Federal Rule of Civil Procedure 12(b)(2) permits a defendant to challenge whether it is subject to personal jurisdiction. FED. R. CIV. P. 12(b). Once a defendant makes the challenge, the plaintiff bears the burden of establishing personal jurisdiction. Northern Grain Mktg., LLC v. Greving, 743 F.3d 487, 491 (7th Cir. 2014) (citing Purdue Res. Found. v. Sanofi-Synthelabo, S.A., 338 F.3d 773, 782 (7th Cir. 2003)). Often personal jurisdiction is closely linked to the nature and merit of the asserted claim, but that does not mean that the judge will take the plaintiff's word about what happened. Szabo v. Bridgeport Machs., Inc., 249 F.3d 672, 676 (7th Cir. 2001). The district court must decide whether facts material to personal jurisdiction are in dispute. Hyatt Int'l Corp. v. Coco, 302 F.3d 707, 713 (7th Cir. 2002). If so, an evidentiary hearing is held, and the plaintiff must establish jurisdiction by a preponderance of the evidence. Id.; Advanced Tactical Ordnance Sys., LLC v. Real Action Paintball, Inc., 751 F.3d 796, 799 (7th Cir. 2014). If not, the Court evaluates personal jurisdiction based on written submissions from the parties, and a plaintiff must simply make out a prima facie case for personal jurisdiction. Cent. States, Se. & Sw. Areas Pension Fund. v. Phencorp Reinsurance Co., Inc., 440 F.3d 870, 877-78 (7th Cir. 2006); Nelson v. Park Indus., 717 F.2d 1120, 1123 (7th Cir. 1983).

2. Forum Selection Clauses & Illinois Contract Law

In days of yore, courts were generally hostile to forum selection clauses.

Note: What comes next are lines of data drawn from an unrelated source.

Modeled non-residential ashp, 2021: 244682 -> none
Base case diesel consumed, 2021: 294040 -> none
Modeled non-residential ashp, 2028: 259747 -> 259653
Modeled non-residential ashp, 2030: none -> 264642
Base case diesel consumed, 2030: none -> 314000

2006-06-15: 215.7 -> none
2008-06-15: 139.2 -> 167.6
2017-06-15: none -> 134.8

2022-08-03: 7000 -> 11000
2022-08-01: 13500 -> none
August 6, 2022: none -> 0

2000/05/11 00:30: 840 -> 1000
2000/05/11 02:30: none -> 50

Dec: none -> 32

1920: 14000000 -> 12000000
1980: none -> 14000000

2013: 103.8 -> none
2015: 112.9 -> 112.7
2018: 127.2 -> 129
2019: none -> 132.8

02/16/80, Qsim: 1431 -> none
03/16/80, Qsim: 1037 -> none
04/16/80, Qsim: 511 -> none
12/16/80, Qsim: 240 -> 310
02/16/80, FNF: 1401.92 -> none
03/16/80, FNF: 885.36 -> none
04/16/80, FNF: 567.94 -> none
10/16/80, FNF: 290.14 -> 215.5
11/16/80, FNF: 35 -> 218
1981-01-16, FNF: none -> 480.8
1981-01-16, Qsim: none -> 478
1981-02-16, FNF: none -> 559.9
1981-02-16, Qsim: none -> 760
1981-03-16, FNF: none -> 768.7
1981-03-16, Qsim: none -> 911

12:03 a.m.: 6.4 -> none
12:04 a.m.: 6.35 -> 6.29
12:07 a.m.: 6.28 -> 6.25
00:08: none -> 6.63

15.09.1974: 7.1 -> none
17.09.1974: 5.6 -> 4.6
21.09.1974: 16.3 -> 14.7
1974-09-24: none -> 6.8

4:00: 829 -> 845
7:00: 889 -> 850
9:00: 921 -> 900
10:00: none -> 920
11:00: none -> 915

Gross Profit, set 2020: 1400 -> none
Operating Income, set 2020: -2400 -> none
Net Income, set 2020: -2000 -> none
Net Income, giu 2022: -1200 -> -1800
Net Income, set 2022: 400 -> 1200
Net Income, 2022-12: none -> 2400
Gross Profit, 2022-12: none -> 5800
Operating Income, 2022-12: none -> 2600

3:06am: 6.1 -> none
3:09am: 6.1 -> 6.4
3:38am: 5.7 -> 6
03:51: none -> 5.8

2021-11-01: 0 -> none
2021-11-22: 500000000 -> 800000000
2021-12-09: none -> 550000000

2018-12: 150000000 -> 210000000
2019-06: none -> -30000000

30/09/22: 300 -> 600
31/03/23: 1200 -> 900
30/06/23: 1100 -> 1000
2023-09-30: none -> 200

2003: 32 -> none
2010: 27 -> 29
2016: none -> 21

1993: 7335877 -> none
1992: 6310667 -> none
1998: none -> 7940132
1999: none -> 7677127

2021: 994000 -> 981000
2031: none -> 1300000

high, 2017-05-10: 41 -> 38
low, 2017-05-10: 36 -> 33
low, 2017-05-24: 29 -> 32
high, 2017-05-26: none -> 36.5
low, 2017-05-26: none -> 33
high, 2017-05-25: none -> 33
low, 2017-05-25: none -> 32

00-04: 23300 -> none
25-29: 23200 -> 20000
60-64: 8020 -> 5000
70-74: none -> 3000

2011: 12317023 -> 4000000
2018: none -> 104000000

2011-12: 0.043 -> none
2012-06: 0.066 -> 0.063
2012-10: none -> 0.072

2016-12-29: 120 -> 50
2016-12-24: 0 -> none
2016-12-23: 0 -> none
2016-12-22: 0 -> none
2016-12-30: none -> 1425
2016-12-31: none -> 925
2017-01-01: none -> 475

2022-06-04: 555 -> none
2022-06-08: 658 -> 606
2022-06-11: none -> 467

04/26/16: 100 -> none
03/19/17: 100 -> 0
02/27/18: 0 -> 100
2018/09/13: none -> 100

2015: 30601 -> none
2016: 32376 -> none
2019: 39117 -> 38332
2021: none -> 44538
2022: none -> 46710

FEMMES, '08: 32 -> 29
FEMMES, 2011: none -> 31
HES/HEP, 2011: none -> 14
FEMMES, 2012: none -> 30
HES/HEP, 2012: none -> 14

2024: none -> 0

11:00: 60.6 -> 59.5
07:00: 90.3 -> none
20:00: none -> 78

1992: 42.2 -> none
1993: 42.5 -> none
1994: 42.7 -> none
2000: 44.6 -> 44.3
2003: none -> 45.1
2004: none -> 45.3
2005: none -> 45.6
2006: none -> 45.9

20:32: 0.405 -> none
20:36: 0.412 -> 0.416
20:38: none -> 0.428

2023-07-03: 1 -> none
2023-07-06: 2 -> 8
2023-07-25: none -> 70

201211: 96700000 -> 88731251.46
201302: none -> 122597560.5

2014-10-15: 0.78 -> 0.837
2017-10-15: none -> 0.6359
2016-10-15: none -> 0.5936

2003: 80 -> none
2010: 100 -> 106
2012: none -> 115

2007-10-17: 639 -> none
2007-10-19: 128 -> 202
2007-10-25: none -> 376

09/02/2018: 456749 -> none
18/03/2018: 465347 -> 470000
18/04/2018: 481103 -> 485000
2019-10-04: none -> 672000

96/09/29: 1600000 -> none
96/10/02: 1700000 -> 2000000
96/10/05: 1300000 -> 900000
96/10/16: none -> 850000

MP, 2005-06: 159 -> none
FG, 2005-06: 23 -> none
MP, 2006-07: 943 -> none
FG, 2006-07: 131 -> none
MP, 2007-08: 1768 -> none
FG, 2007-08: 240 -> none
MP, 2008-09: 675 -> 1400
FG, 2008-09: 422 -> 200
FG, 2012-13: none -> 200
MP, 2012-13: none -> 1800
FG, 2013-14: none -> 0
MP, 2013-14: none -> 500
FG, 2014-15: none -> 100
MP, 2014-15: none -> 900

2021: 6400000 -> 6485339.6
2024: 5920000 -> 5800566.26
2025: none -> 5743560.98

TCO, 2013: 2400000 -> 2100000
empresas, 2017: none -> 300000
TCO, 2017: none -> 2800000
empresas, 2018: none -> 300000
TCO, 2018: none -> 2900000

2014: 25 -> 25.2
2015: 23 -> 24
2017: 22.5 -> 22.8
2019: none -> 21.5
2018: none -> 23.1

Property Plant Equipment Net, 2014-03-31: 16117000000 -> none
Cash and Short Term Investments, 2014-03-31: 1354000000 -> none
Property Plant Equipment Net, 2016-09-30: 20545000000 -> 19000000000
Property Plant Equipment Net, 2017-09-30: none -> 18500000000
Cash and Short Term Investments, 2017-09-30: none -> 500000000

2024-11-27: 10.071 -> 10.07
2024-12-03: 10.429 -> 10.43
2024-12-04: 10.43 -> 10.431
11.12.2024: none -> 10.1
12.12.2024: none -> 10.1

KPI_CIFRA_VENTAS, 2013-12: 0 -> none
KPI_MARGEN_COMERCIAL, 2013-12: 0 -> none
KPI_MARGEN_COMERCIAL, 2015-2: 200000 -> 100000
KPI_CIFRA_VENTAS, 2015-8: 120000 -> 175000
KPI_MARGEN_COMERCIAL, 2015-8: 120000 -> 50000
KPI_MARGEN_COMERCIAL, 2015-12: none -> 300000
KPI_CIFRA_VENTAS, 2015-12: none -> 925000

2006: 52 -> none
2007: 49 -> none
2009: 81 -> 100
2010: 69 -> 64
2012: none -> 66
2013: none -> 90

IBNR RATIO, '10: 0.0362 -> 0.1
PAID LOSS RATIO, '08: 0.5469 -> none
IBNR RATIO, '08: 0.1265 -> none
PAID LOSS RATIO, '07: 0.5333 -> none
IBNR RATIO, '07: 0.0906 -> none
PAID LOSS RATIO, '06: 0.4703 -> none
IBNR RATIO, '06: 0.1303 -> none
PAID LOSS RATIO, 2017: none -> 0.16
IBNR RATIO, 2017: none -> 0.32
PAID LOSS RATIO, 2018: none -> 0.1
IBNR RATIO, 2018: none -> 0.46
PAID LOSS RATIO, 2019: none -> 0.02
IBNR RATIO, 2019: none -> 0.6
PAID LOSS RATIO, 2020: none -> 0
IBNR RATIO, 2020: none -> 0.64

IFC Credit Corp. v. Aliano Bros. Gen. Contractors, Inc., 437 F.3d 606, 609-10 (7th Cir. 2006). That "outmoded judicial hostility" has been buried, and forum selection clauses are now-generally-enforceable. Id. (citing, inter alia, M/S Bremen v. Zapata Off-Shore Co., 407 U.S. 1 (1972)). A potential defendant who signs a forum selection clause is deemed to have forfeited objections to personal jurisdiction or venue. Id. Courts should treat a forum selection clause "basically like any other contractual ...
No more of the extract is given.